U.S. District Judge William F. Kuntz II had already ruled on Jan. 2, 2025, that Suffolk’s practice of holding people solely on the basis of U.S. Immigration and Customs Enforcement civil detainers violated the Fourth Amendment and the New York State Constitution. The jury later found a separate procedural due-process violation under the 14th Amendment, concluding that detainees were not given notice or a chance to contest the extra detention.

County Executive Ed Romaine said in January 2025 that Suffolk faced as much as $60 million in liability and called the result “nothing short of ridiculous.” Suffolk County spokesperson Michael Martino said after the verdict that the county would appeal. Suffolk Sheriff Errol Toulon Jr. said the county stopped honoring ICE detainers after New York courts made clear the practice was no longer allowed.

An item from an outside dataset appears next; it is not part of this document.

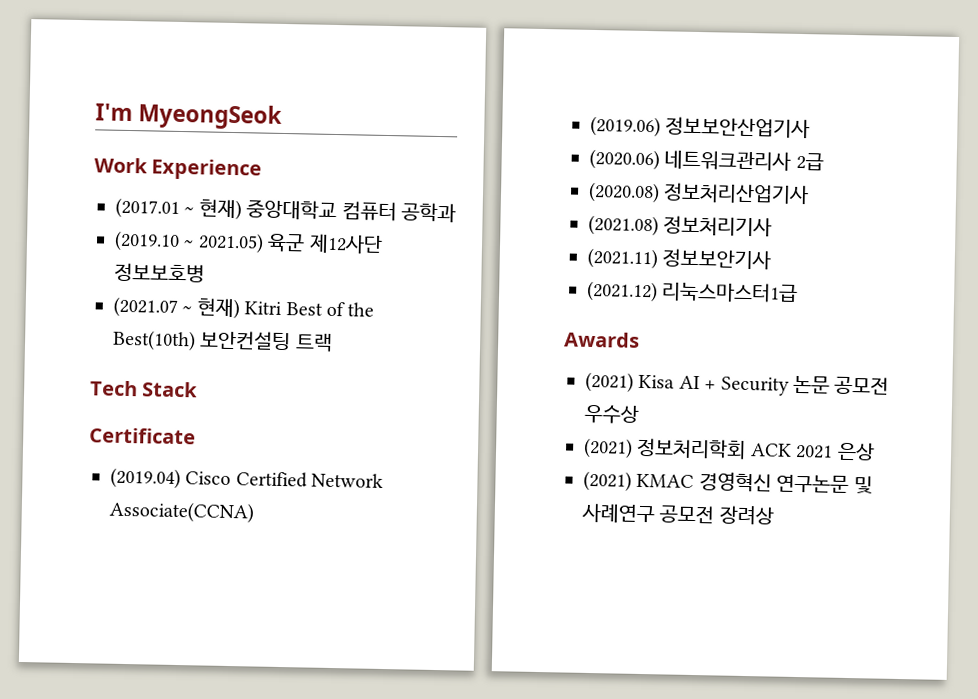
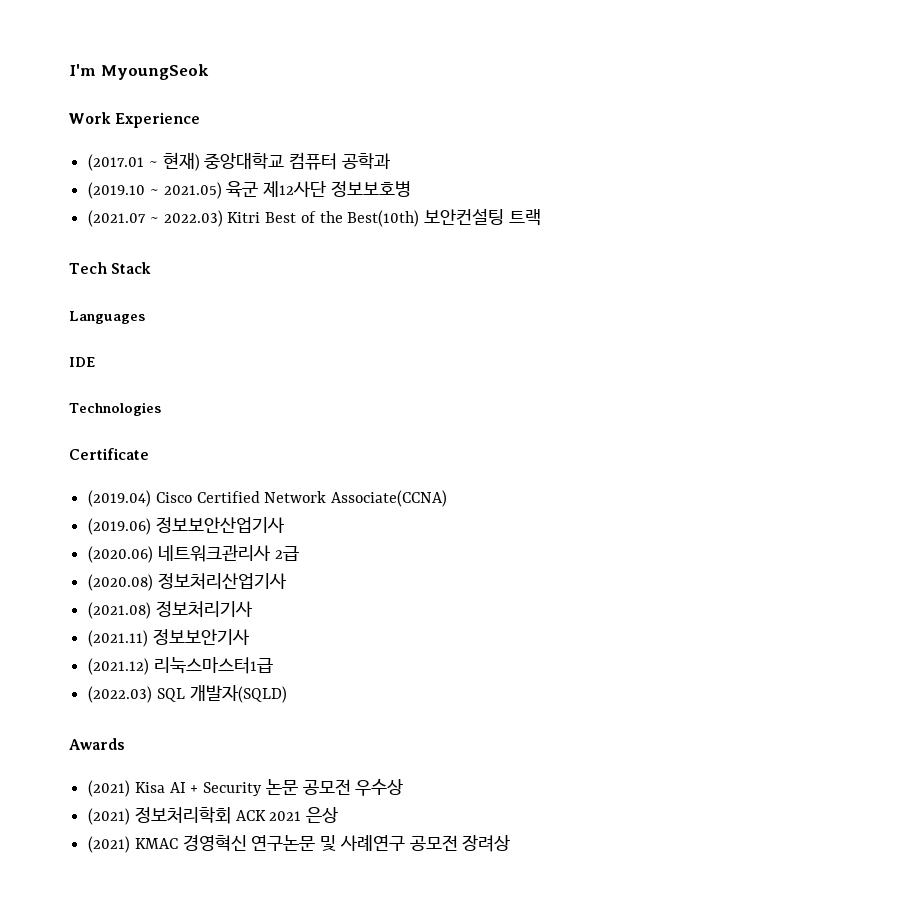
[138,103,283,130] MyeongSeok -> [100,64,209,80] MyoungSeok
[196,298,240,320] 현재) -> [163,210,223,227] 2022.03)
(199, 389) none -> [69,311,145,324] [69,357,95,367] [69,402,161,416] // Languages // IDE // Technologies
(799, 292) none -> [88,685,287,703] // (2022.03) SQL 개발자(SQLD)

A 2018 New York appellate decision said the Suffolk sheriff lacked authority to detain prisoners on ICE detainers and administrative warrants, and the county’s policy ended on Nov. 15, 2018.

New York City agreed to pay up to $92.5 million to settle claims that it unlawfully detained more than 20,000 immigrants for ICE between 1997 and 2012, and Massachusetts’ highest court ruled in Lunn v. Commonwealth in 2017 that holding someone solely on a civil ICE detainer amounted to an arrest under state law.